Mme La Lime a aussi indiqué que l’instabilité prononcée que connaît Haïti découle en grande partie de son vide institutionnel prolongé. À ce jour, les multiples initiatives visant à favoriser une vision commune entre les parties prenantes nationales sur la façon dont Haïti peut aller de l’avant n’ont pas porté leurs fruits, et des coalitions auparavant homogènes ont commencé à se fracturer, a-t-elle déploré. Elle a indiqué qu’un comité tripartite mené par la société civile a été formé fin mars, pour parvenir à un consensus entre les différentes plateformes politiques. Parallèlement, le Premier Ministre Henry a organisé des négociations directes avec les dirigeants du Groupe Montana, qui ont proposé de nouvelles modalités pour relancer les négociations officielles. Cependant, la formation d’un nouveau conseil électoral provisoire restant une perspective lointaine, il est très peu probable, à ses yeux, que les élections qui marqueraient le retour à une gouvernance démocratique aient lieu cette année. Elle s’est également inquiétée de l’enlisement de l’enquête sur l’assassinat du Président Moïse, révélateur, selon elle, des problèmes profondément enracinés qui affectent le système judiciaire haïtien. Elle a aussi jugé urgent que le Gouvernement et les institutions judiciaires concernées trouvent un consensus sur la nomination des juges de la Cour de cassation pour lui permettre de reprendre ses activités.
Poursuivant, la Représentante spécial a attiré l’attention sur la situation économique très préoccupante d’Haïti, précisant que le produit intérieur brut s’est contracté de 1,8% en 2021 en raison de la baisse des recettes de l’État. Dans le même temps, les besoins humanitaires continuent d’augmenter, notamment au lendemain du tremblement de terre qui a dévasté le sud de la péninsule en août dernier.
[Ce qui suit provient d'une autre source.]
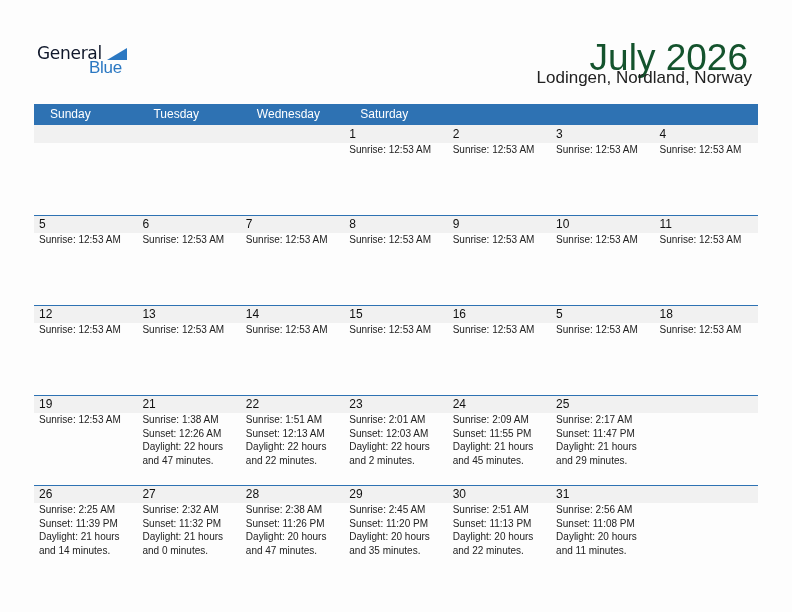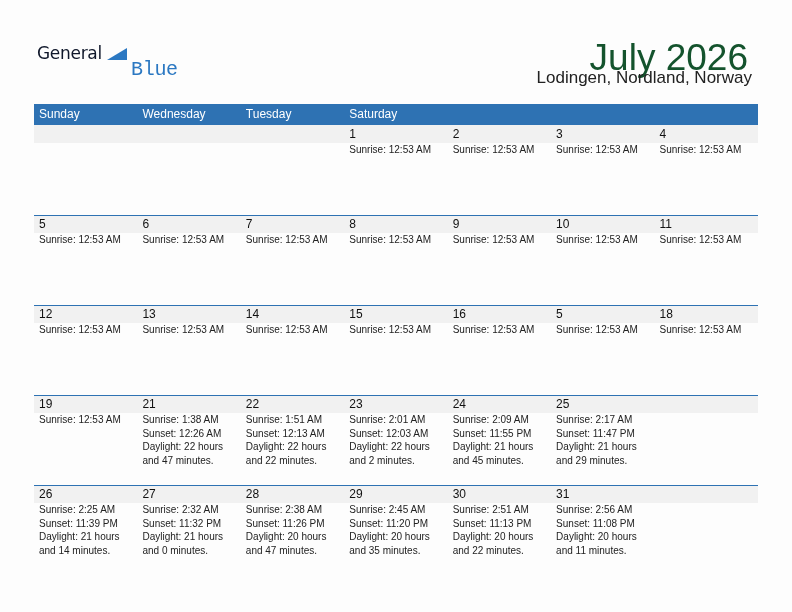--- a/index.html
+++ b/index.html
@@ -10,7 +10,7 @@
     }
     .logo { position: absolute; left: 37px; top: 43px; width: 100px; height: 40px; }
     .logo .general { position: absolute; left: 0; top: 0; font-family: "DejaVu Sans", sans-serif; font-size: 17px; color: #0f172a; letter-spacing: -0.3px; }
-    .logo .blue { position: absolute; left: 52px; top: 15px; font-family: Liberation Mono, monospace; font-size: 20px; color: #2b78c2; letter-spacing: -0.3px; margin-left: 42px; }
+    .logo .blue { position: absolute; left: 52px; top: 15px; font-family: Liberation Sans, sans-serif; font-size: 17px; color: #2b78c2; letter-spacing: -0.3px; }
     .logo .tri { position: absolute; left: 70px; top: 5px; width: 0; height: 0;
       border-left: 20px solid transparent; border-bottom: 12px solid #2b78c2; }
     .title { position: absolute; right: 44px; top: 37px; font-size: 37px; color: #14532d; }

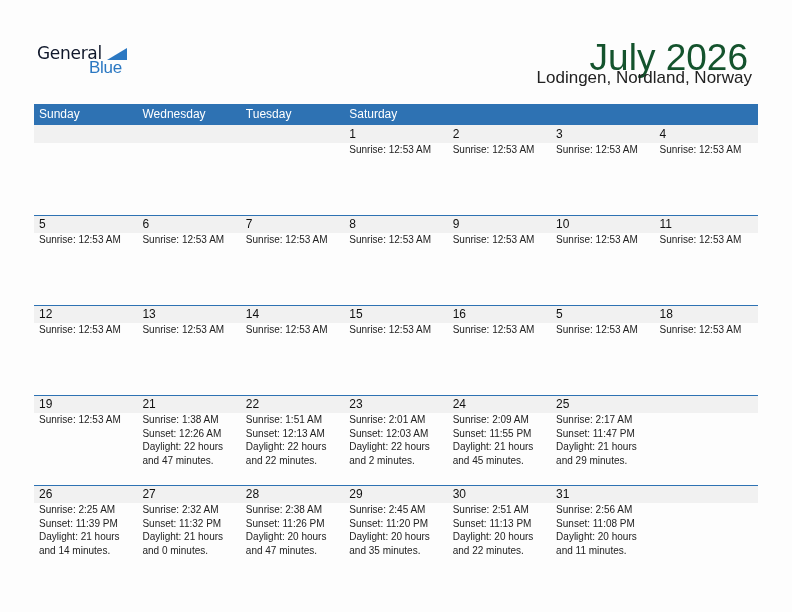--- a/index.html
+++ b/index.html
@@ -18,7 +18,7 @@
 
     .cal { position: absolute; left: 34px; top: 104px; width: 724px; }
     .head { display: flex; background: #2e72b3; height: 21px; }
-    .head .hd { width: 103.43px; color: #fff; font-size: 12px; line-height: 21px; padding-left: 5px; box-sizing: border-box; }
+    .head .hd { width: 103.43px; color: #fff; font-size: 12px; line-height: 21px; padding-left: 16px; box-sizing: border-box; }
 
     .week { position: relative; height: 90px; }
     .week.first { height: 90px; }

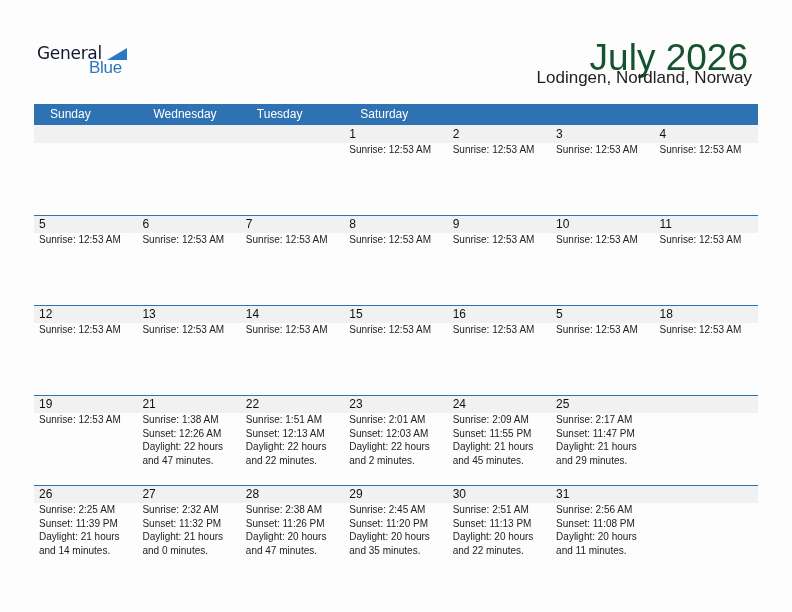--- a/index.html
+++ b/index.html
@@ -44,8 +44,8 @@
 <div class="cal">
   <div class="head">
     <div class="hd">Sunday</div>
+    <div class="hd">Tuesday</div>
     <div class="hd">Wednesday</div>
-    <div class="hd">Tuesday</div>
     <div class="hd">Saturday</div>
   </div>
   <div id="weeks">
Cette année, quelque 4,9 millions d’Haïtiens devraient avoir besoin d’une aide humanitaire, dont au moins 4,5 millions de personnes qui devraient avoir besoin d’une aide alimentaire d’urgence.
M. ARNOUX DESCARDES, Directeur exécutif de l’organisation Volontariat pour le développement d’Haïti (VDH), a appelé à élargir le consensus actuel pour assurer une gouvernance inclusive et consensuelle, saluant notamment la reprise des consultations entre le Premier Ministre Ariel Henry et le bureau de suivi du Groupe Montana, ainsi que la mise en place d’un comité tripartite de facilitation par des représentants du secteur religieux, du secteur des affaires et de l’université. Seul un dialogue inter-haïtien pourra permettre de bâtir un consensus plus large, a souligné M. Descardes avant d’encourager tous les acteurs à aller au-delà des déclarations de bonne intention.
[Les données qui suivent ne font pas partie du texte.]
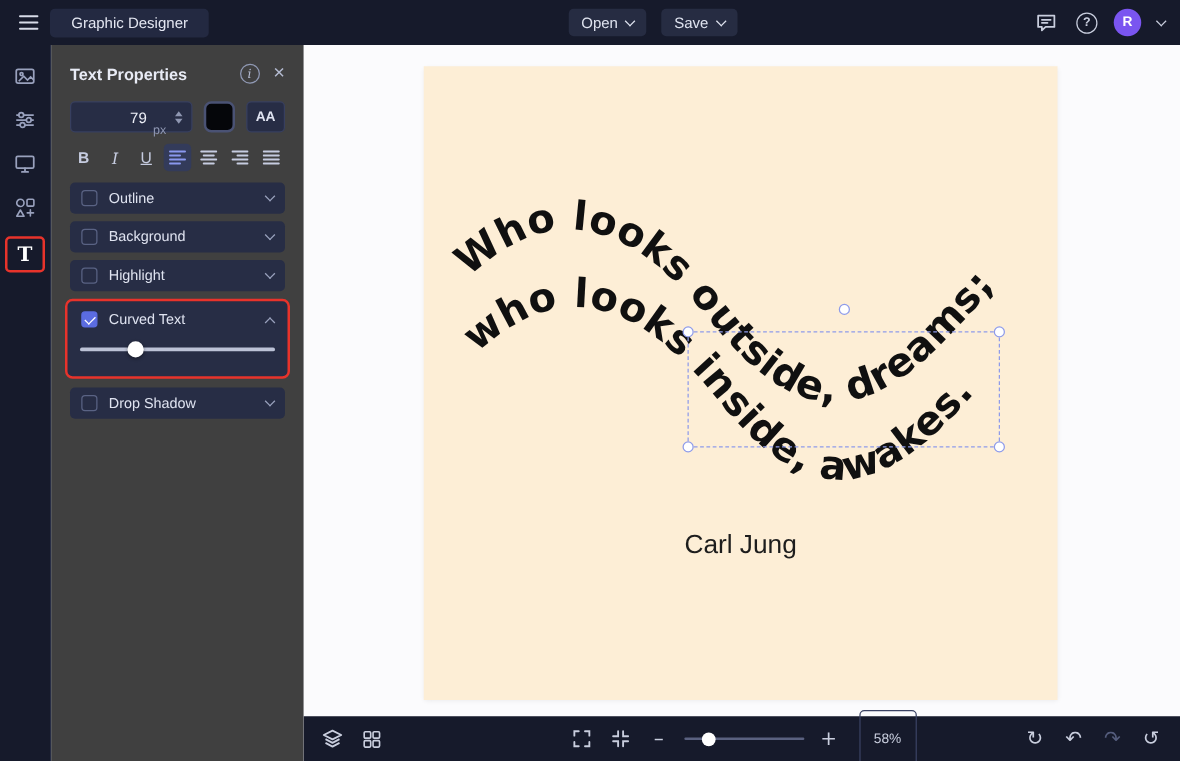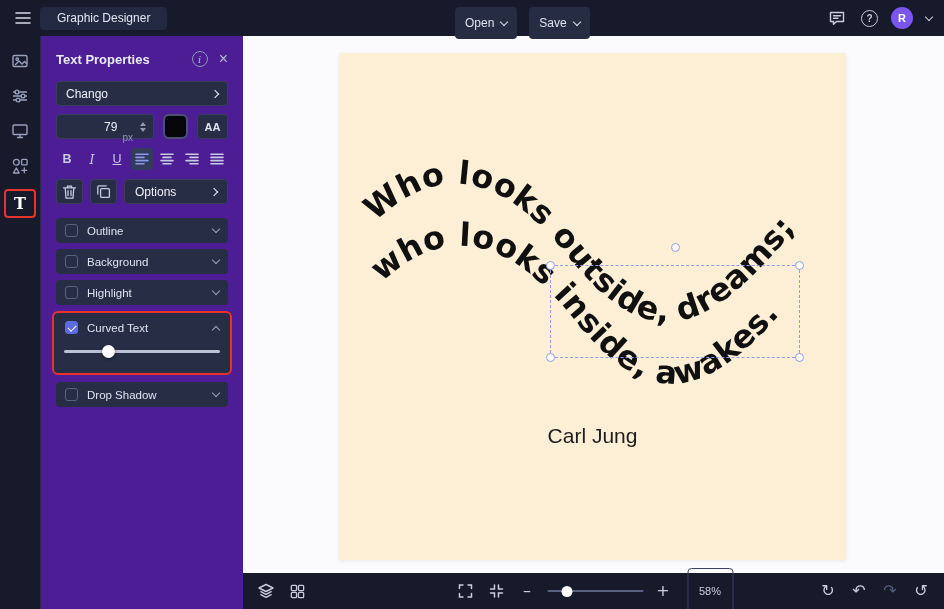--- a/index.html
+++ b/index.html
@@ -13,7 +13,7 @@
   .app-label-btn { margin-left:6px; background:#232941; border-radius:4px; height:23px; padding:0 17px;
                    display:flex; align-items:center; font-size:12px; color:#e4e7f2; cursor:pointer; }
   .tb-center { position:absolute; left:455px; top:7px; display:flex; gap:12px; }
-  .tb-btn { background:#262c42; border-radius:4px; height:32px; padding:0 10px; display:flex;
+  .tb-btn { background:#262c42; border-radius:4px; height:22px; padding:0 10px; display:flex;
             align-items:center; gap:7px; font-size:12px; color:#dfe3ef; cursor:pointer; }
   .tb-right { margin-left:auto; display:flex; align-items:center; gap:13px; color:#c9cede; }
   .help-btn { width:17px; height:17px; border:1.4px solid #c9cede; border-radius:50%; font-size:10px; font-weight:bold;

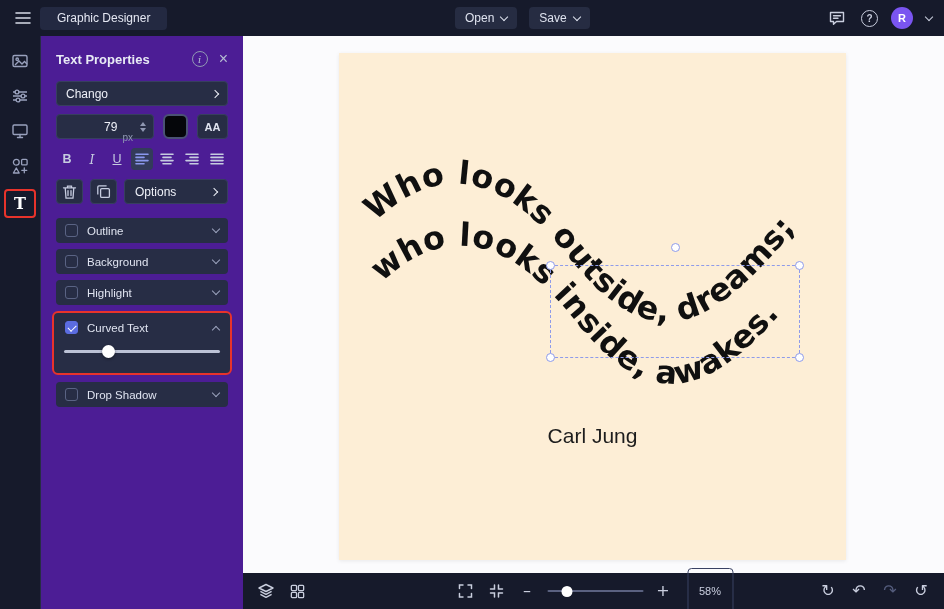--- a/index.html
+++ b/index.html
@@ -33,7 +33,7 @@
   .t-glyph { font-family:"DejaVu Serif", serif; font-size:16px; font-weight:bold; line-height:1; }
 
   
-  .panel { position:absolute; top:36px; left:41px; width:202px; bottom:0; background:#4c1d95;
+  .panel { position:absolute; top:36px; left:41px; width:202px; bottom:0; background:#404040;
            padding:15px 15px; color:#e8ebf5; }
   .panel-header { display:flex; align-items:center; margin-bottom:14px; }
   .panel-title { flex:1; font-size:13px; font-weight:bold; }

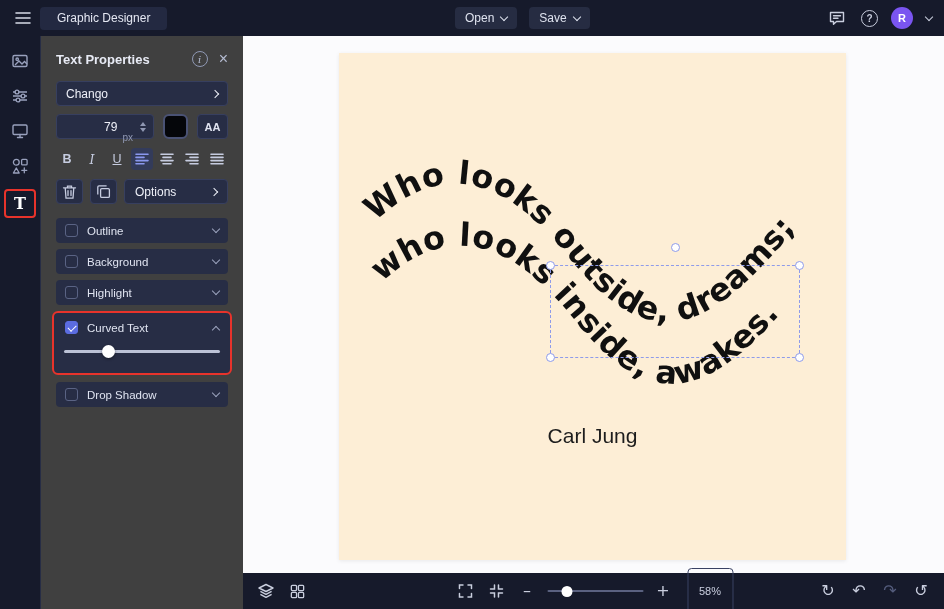--- a/index.html
+++ b/index.html
@@ -205,10 +205,6 @@
       <span class="close-btn"><span>×</span></span>
     </div>
 
-    <div class="control font-select">
-      <span>Chango</span>
-      <span class="chev right"></span>
-    </div>
 
     <div class="size-row">
       <div class="control size-input">

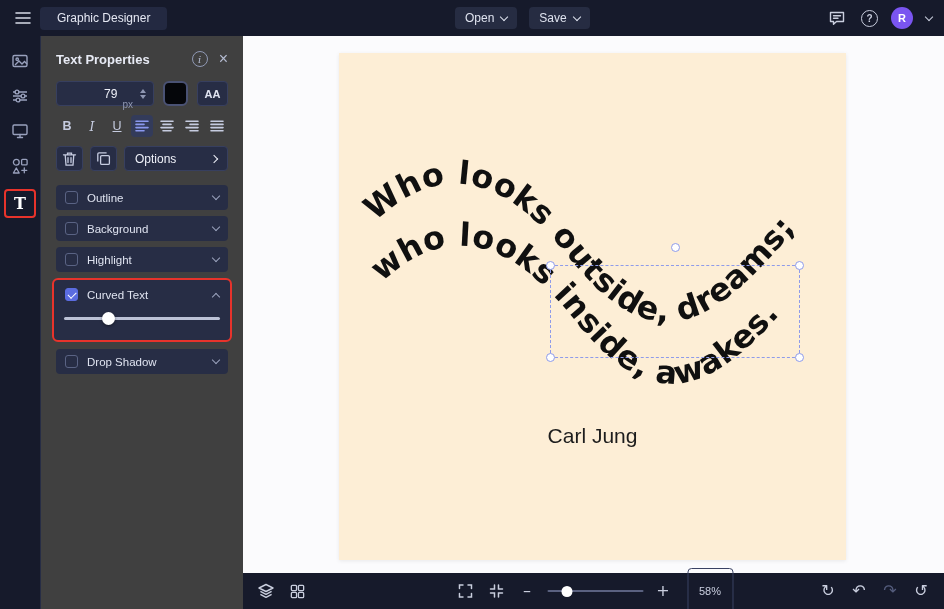--- a/index.html
+++ b/index.html
@@ -253,23 +253,6 @@
       </div>
     </div>
 
-    <div class="action-row">
-      <div class="control sm-icon-btn">
-        <svg width="15" height="16" viewBox="0 0 15 16" fill="none" stroke="currentColor" stroke-width="1.3" stroke-linecap="round">
-            <path d="M1.5 3.8h12M5.5 3.8V2.2h4v1.6M3.2 3.8l.8 10.4h7l.8-10.4M6 6.6v5M9 6.6v5"></path>
-          </svg>
-      </div>
-      <div class="control sm-icon-btn">
-        <svg width="15" height="15" viewBox="0 0 15 15" fill="none" stroke="currentColor" stroke-width="1.3">
-            <rect x="4.6" y="4.6" width="8.8" height="8.8" rx="1.2"></rect>
-            <path d="M1.8 10.6V3a1.2 1.2 0 0 1 1.2-1.2h7.6"></path>
-          </svg>
-      </div>
-      <div class="control options-btn">
-        <span>Options</span>
-        <span class="chev right"></span>
-      </div>
-    </div>
 
     <div class="section-row">
       <span class="checkbox"></span>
S’appuyant sur les chiffres de l’organisation haïtienne CARDH, il a indiqué que les cas de kidnapping ont connu en 2021 une hausse de plus de 18% par rapport à 2020. Pour le mois de mai 2022, 200 cas ont été recensés et au cours des derniers mois, les abus des droits de l’homme se sont aggravés. M. Descardes a signalé que les gangs armés occupent la quasi-totalité des territoires au niveau de la zone métropolitaine de Port-au-Prince et paralysent la communication terrestre entre la capitale et les villes de province, avec des conséquences sur la circulation des produits agricoles notamment. L’impunité continue à s’ériger en règle, a déploré l’intervenant, en voulant pour preuve qu’à quelques jours du premier anniversaire de « l’assassinat crapuleux » du Président Jovenel Moise, la justice demeure toujours muette. Il est donc urgent que des actions transnationales soient prises contre les personnes impliquées en Haïti dans la contrebande, le commerce illégal d’armes et les crimes financiers.
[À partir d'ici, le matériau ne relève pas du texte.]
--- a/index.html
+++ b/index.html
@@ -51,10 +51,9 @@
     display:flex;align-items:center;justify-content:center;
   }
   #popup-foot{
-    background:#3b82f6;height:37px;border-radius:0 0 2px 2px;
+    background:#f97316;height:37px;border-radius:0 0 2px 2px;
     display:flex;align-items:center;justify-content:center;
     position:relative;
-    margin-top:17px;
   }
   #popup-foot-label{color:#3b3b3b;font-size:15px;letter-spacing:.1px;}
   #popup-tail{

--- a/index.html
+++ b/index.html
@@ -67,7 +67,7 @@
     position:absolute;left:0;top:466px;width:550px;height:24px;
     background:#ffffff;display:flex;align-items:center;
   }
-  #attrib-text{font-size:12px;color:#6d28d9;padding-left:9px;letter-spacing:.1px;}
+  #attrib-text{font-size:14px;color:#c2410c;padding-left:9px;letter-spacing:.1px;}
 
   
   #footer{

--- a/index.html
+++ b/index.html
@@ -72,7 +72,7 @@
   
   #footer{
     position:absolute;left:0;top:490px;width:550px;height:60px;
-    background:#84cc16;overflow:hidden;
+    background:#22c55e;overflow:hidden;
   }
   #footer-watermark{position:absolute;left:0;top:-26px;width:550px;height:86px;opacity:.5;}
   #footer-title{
L’intervenant a signalé que la Police nationale d’Haïti n’a pas les moyens de faire face aux gangs sans une assistance externe. Il a également appelé le Gouvernement à prendre des dispositions pour le renforcement des institutions judiciaires dont les déficiences participent au déni de justice, à la détention préventive prolongée et à la violation des droits des prisonniers. En outre, des dispositions doivent être prises pour le fonctionnement de la Cour de cassation et du Conseil supérieur du pouvoir judiciaire.
Passant aux élections, M. Descardes a souligné que le Gouvernement devra nommer un conseil électoral consensuel, mobiliser les ressources financières nécessaires aux joutes électorales et garantir un support financier aux partis politiques pour éviter que l’argent sale ne vienne influencer la campagne électorale. Parallèlement, les partis politiques devront éviter l’émiettement de l’électorat et garantir une réelle légitimité populaire aux vainqueurs. Une révision de la Constitution serait également opportune, notamment en termes de durée des mandats, d’équilibre des pouvoirs, de définition des rôles au niveau des collectivités territoriales, ainsi que des conditions de l’intégration et de la participation des Haïtiens vivant à l’étranger à la vie politique, économique et sociale du pays.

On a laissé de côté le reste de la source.